[Stored items]
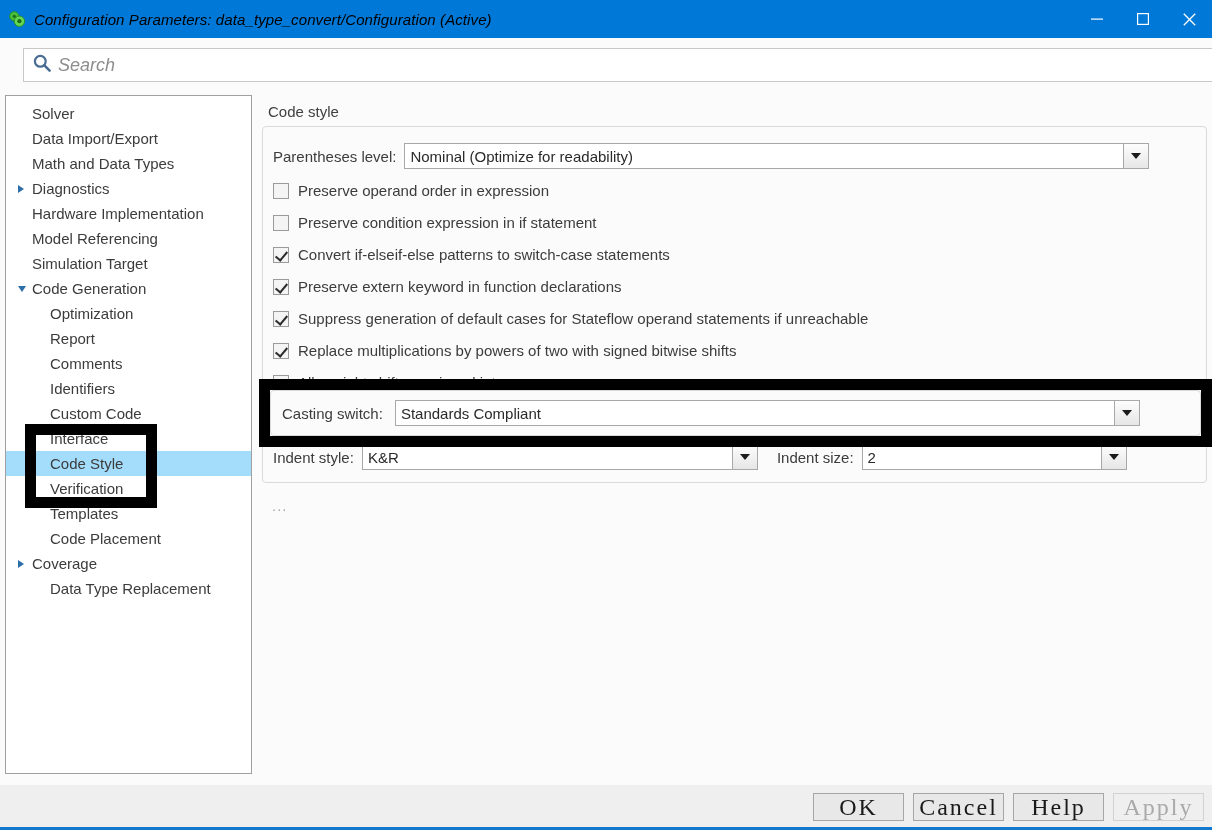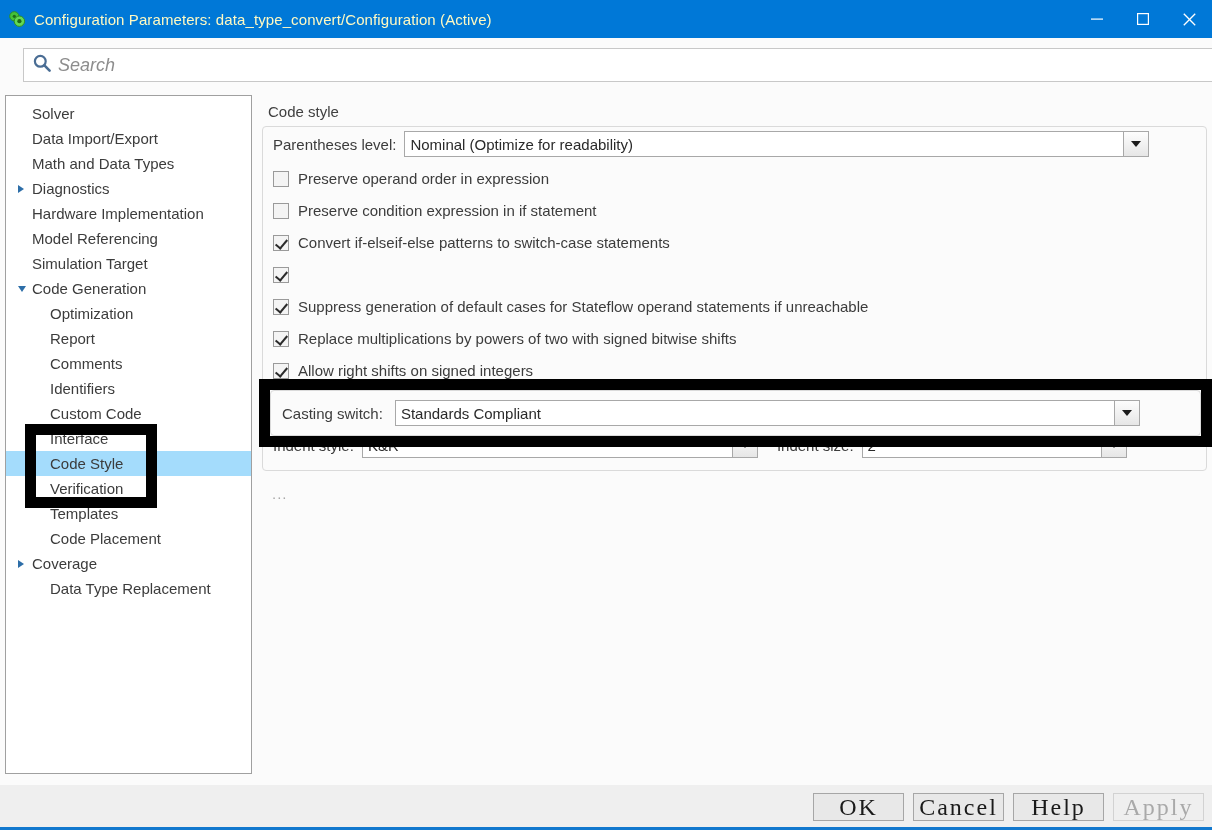--- a/index.html
+++ b/index.html
@@ -24,24 +24,25 @@
     width: 1212px; height: 38px;
     background: #0078d7;
     display: flex; align-items: center;
   }
   .title-icon {
     width: 18px; height: 18px;
     margin-left: 8px; margin-right: 8px;
     position: relative; flex: none;
   }
   .title-text {
-    color: #fef9c3;
+    color: #000000;
     font-size: 15px;
     letter-spacing: 0.1px;
     white-space: nowrap;
+    font-style: italic;
   }
   .win-controls {
     position: absolute; right: 0; top: 0;
     height: 38px; display: flex; align-items: stretch;
   }
   .win-btn {
     width: 46px; height: 38px;
     display: flex; align-items: center; justify-content: center;
     color: #fff;
   }
@@ -110,21 +111,21 @@
     background: #fbfbfb;
   }
   .group-title {
     font-size: 15px; color: #404040;
     margin: 8px 0 6px 6px;
   }
   .group-box {
     border: 1px solid #dadada;
     border-radius: 4px;
     background: #fbfbfb;
-    padding: 4px 10px 10px 10px;
+    padding: 16px 10px 10px 10px;
   }
 
   .field-row {
     display: flex; align-items: center;
     margin-bottom: 9px;
   }
   .field-label {
     font-size: 15px; color: #3c3c3c;
     white-space: nowrap;
     margin-right: 8px;
@@ -358,20 +359,21 @@
           <div class="check-row">
             <span class="cbox"></span>
             <span class="check-label">Preserve condition expression in if statement</span>
           </div>
           <div class="check-row">
             <span class="cbox checked"></span>
             <span class="check-label">Convert if-elseif-else patterns to switch-case statements</span>
           </div>
           <div class="check-row">
             <span class="cbox checked"></span>
+            <span class="check-label">Preserve extern keyword in function declarations</span>
           </div>
           <div class="check-row">
             <span class="cbox checked"></span>
             <span class="check-label">Suppress generation of default cases for Stateflow operand statements if unreachable</span>
           </div>
           <div class="check-row">
             <span class="cbox checked"></span>
             <span class="check-label">Replace multiplications by powers of two with signed bitwise shifts</span>
           </div>
           <div class="check-row">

(Work to be completed): When a line among the entries above contains "statements", copy it.

(Solution):
             <span class="check-label">Convert if-elseif-else patterns to switch-case statements</span>
             <span class="check-label">Suppress generation of default cases for Stateflow operand statements if unreachable</span>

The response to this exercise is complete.